Dicen que Ud. me comió entera. Gracias, eso ayudó a que saliera bien parada. El leñador se portó, hizo lo
suyo ese muchacho. La que salió muy enojada fue mi abuela que repetía todo el tiempo: ‘Yo le dije a tu madre, yo
le dije a tu madre.’
En fin, don Lobo, pasó mucho tiempo. Pero cuando yo salí de su panza y pude sacudirme un poco el
susto, me dije: ‘A éstas ya no les hago más caso.’ No sé si Ud. seguirá tan bestia como antes o cambió un poco
después de semejante experiencia. Lo que sí sé es que sigue vivito y coleando y tiene hijos y nietos como yo. Y
que algo podría haber pensado sobre estas cosas.
Mi mamá y mi abuela siguen diciendo que verdades eran las de antes y que las mujeres no tenemos que
pensar pavadas porque ésa es la voluntad de Dios y si no, nos come el lobo. También es cierto que mi mamá a
veces me mira con curiosidad y una chispa verde parecida a la envidia.
La historia, para mí, siguió para adelante con mi hija, con la nieta.
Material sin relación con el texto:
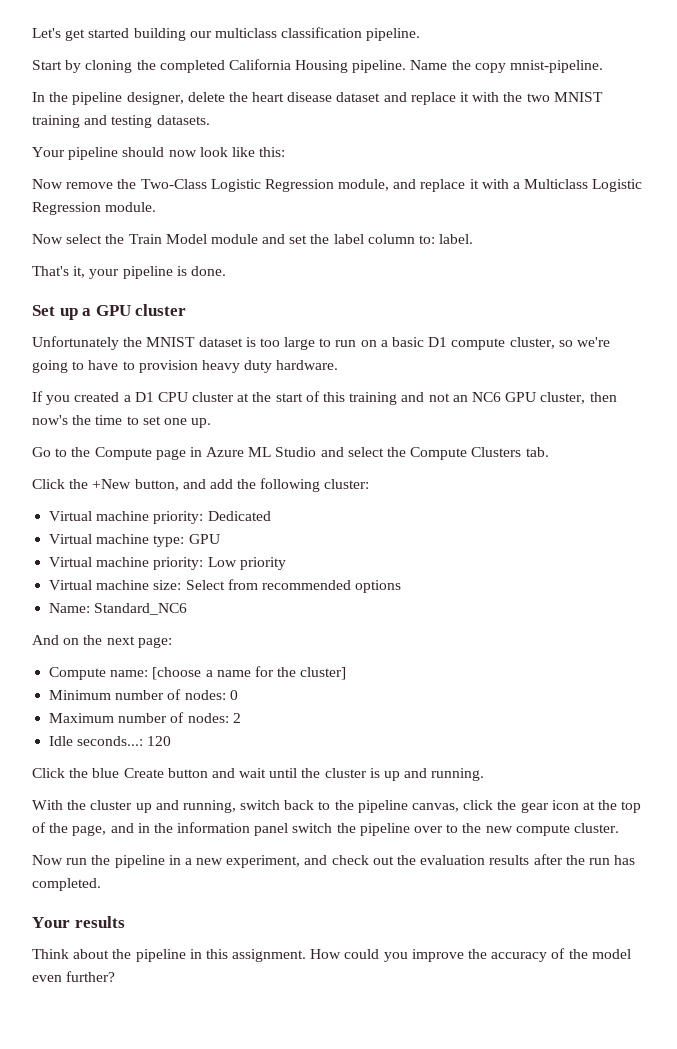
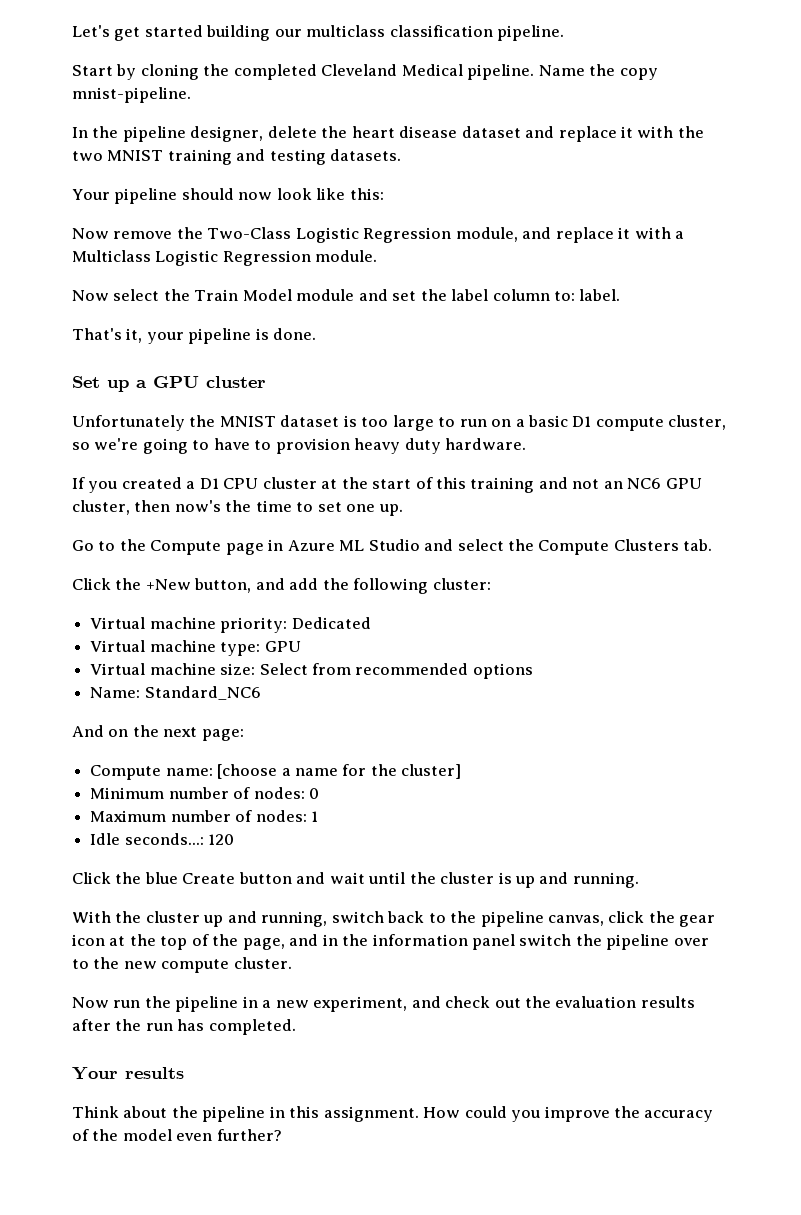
- Start by cloning the completed California Housing pipeline.
+ Start by cloning the completed Cleveland Medical pipeline.
- Virtual machine priority: Low priority
- Maximum number of nodes: 2
+ Maximum number of nodes: 1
Cada tanto la pequeña Sidonia tiene
que cruzar el bosque. Eso es inevitable, ni siquiera es noticia. Siempre se encuentra con todo lo probable de
encontrar en un bosque. Pero ella sabe algo sobre esas cosas. ¡Con los tiempos que estamos viviendo!
La última vez se encontró con un lobito bastante piola y se hicieron tan pero tan amigos que no dan para
personajes de cuentos como el que vivimos nosotros. Me alegro. Aunque parezca mentira, algo cambió en este
mundo y por lo menos esta nieta mía necesita un cuento diferente.
Desde todos estos años que me sirvieron para mirarme mejor, lo saluda atte.